University of Applied Sciences

Minsk Theological Academy (Минская духовная академия имени святителя Кирилла Туровского, Мінская духоўная акадэмія імя свяціцеля Кірылы Тураўскага) is a university of Applied Sciences of the Belarusian Exarchate of the Russian Orthodox Church. It was named after Saint Kirill of Turov. Geographically located within the Church of the Assumption in Žyrovičy (also Zhyrovichy), Slonim District, Grodno Voblast.

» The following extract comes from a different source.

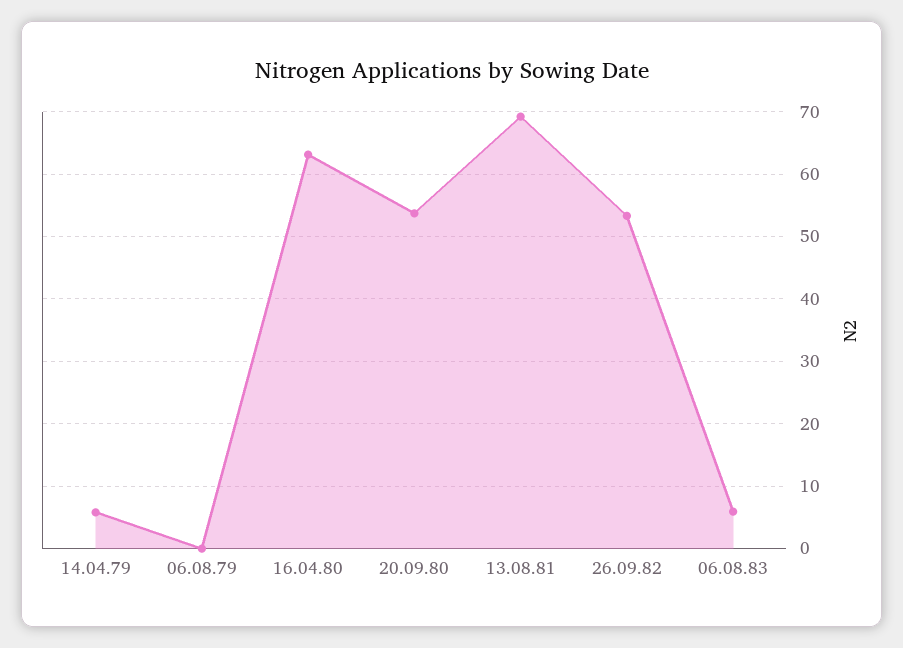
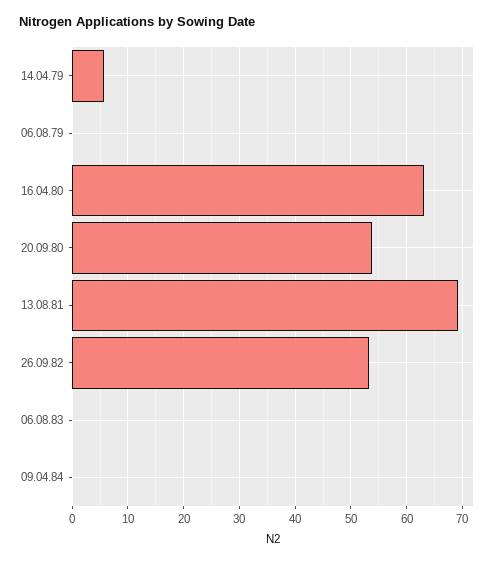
06.08.83: 6 -> 0
09.04.84: none -> 0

The Academy is a private educational institution. Its training programs comply with the standards and regulations set by the Education Committee of the Holy Synod of the Russian Orthodox Church. The standard duration of study at the Academy is three years. In the future, there are plans to relocate the Academy to Minsk.

==History==
In 1996, the Holy Synod of the Russian Orthodox Church, having heard the report of Metropolitan of Minsk and Slutsk, Patriarchal Exarch of all Belarus Philaret (Vakhromeyev), on the meeting of the Synod of the Belarusian Exarchate of 3 February 1996 (№ 34), "blessed the start of the Minsk Theological Academy". The first issue of the Minsk Theological Academy took place in September 1999.

From 1996 to 2015, the Academy was based in Zhyrovichy Monastery.